Tucapel fort was located on a hill in the coastal mountain range. In December 1553, Mapuche forces, under the command of the vice toqui Lautaro attacked and destroyed the fort using the battle tactics learned from the Spanish. Pedro de Valdivia had left Concepción with only 50 soldiers and sent a message to Purén fort to send reinforcements. The message, however, was intercepted by Lautaro's men.

De Valdivia received no reports from his leading element, and spent the night a half day's journey from Tucapel. On Christmas Day, December 25, 1553, he left early in the morning for the fort, arriving in its vicinity with silence reigning. He found it completely destroyed. Neither Gómez de Almagro nor Bobadilla was anywhere to be found. He decided to make camp amidst the damp ruins of the fort, but the contingent had hardly begun to make preparations when there were shouts from the surrounding forest. Without advance warning, a mass of Mapuche warriors charged out towards the Spanish enclave.

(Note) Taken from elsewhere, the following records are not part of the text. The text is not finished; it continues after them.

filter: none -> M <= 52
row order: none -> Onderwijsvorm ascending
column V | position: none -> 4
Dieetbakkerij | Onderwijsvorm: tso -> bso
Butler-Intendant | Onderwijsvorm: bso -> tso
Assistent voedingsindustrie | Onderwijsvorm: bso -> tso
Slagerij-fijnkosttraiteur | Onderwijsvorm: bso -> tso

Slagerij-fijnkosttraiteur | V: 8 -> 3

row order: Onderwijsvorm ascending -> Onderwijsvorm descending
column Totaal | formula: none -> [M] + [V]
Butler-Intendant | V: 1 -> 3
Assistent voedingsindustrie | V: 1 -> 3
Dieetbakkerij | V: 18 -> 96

A veteran soldier, de Valdivia had time to form and arm his defensive line and repulsed the first attack. The cavalry charged upon the rearguard of the retreating Mapuche force, but the Indians were prepared for this action and reversed the charge with lances. However, with much valor and resolution the Spaniards managed to drive back the resulting Mapuche surge into the forest. The Spaniards savored their temporary victory.

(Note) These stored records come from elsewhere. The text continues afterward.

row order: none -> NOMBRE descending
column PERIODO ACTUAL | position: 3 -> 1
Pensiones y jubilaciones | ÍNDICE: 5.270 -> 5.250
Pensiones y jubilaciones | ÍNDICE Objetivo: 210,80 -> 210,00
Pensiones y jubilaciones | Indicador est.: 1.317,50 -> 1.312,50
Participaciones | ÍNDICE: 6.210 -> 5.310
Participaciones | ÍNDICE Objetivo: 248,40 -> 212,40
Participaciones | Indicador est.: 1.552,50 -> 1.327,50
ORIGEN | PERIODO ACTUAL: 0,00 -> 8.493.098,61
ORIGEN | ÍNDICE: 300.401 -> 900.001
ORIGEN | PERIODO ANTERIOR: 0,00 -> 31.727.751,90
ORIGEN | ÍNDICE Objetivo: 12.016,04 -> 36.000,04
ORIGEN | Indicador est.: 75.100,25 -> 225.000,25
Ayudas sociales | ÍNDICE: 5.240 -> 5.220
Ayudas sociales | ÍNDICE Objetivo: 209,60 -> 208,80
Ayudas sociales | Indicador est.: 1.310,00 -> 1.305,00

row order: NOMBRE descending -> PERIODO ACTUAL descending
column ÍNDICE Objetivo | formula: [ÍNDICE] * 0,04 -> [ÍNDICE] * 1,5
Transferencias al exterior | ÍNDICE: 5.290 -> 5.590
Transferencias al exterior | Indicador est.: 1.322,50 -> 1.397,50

There was still more to come, however. A second squadron of Mapuches attacked, this time armed with maces and ropes as well as lances, with which they succeeded in dismounting the unfortunate Spanish caballeros, whom they quickly dragged out of the battlefield once they were on the ground. The Spanish managed to drive them back, but not without leaving many fallen. Then a third group of Mapuches appeared, this time with Lautaro behind it.

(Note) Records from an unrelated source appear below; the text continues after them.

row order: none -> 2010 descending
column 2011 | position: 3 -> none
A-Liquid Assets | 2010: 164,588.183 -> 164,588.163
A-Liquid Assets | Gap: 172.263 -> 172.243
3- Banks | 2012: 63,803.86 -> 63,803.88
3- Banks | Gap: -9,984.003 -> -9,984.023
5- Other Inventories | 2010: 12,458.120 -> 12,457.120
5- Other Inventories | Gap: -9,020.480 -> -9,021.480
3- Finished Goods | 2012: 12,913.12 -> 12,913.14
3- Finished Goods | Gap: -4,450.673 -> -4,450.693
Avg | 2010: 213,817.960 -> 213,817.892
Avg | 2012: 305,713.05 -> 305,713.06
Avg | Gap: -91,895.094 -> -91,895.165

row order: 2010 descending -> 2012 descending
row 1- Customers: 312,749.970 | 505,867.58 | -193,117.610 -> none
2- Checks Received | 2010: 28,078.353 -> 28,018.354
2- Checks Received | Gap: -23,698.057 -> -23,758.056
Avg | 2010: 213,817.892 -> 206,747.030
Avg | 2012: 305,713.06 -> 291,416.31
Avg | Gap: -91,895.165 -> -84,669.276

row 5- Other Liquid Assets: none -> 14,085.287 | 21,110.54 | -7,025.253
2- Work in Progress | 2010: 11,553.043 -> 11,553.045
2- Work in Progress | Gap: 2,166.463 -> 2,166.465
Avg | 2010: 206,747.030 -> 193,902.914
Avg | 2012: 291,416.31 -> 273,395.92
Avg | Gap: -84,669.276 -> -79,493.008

De Valdivia, aware of the desperate situation due to the Spanish losses and fatigue, gathered together his available men and threw himself into the bitter fight. Already half of the Spanish forces were casualties and the Indian auxiliaries were steadily being reduced. De Valdivia, seeing that the fight was lost, ordered the retreat, but Lautaro himself came around the flank and sealed the Spanish fate. The Indians felled every one of the Spaniards, and only de Valdivia and the cleric Pozo, who rode the best horses, were able to escape. However, when crossing the swamps the men became bogged down and the Mapuches eventually captured them.

==De Valdivia's death==
According to Jerónimo de Vivar, the toqui Caupolicán personally ordered the execution of de Valdivia, who was killed with a lance and his head, along with those of the two other bravest Spaniards, were put on display. Alonso de Góngora Marmolejo writes de Valdivia offered as a ransom for his life that he would evacuate the Spanish settlements in their lands and give them large herds of animals, but this was rejected and the Mapuche cut off his forearms, roasted and ate them in front of him before killing him and the priest. Pedro Mariño de Lobera wrote that de Valdivia offered to evacuate the lands of the Mapuche but says he was shortly after killed by a vengeful warrior named Pilmaiquen with a large club, saying de Valdivia could not be trusted to keep his word once freed. Lobera also mentioned that a common story in Chile at the time was that de Valdivia was killed by giving him the gold that the Spaniards so desired; however, the gold was molten and was poured down de Valdivia's throat. According to a later legend, Lautaro took de Valdivia to the Mapuche camp and put him to death after three days of torture, extracting his beating heart and eating it with the Mapuche leaders.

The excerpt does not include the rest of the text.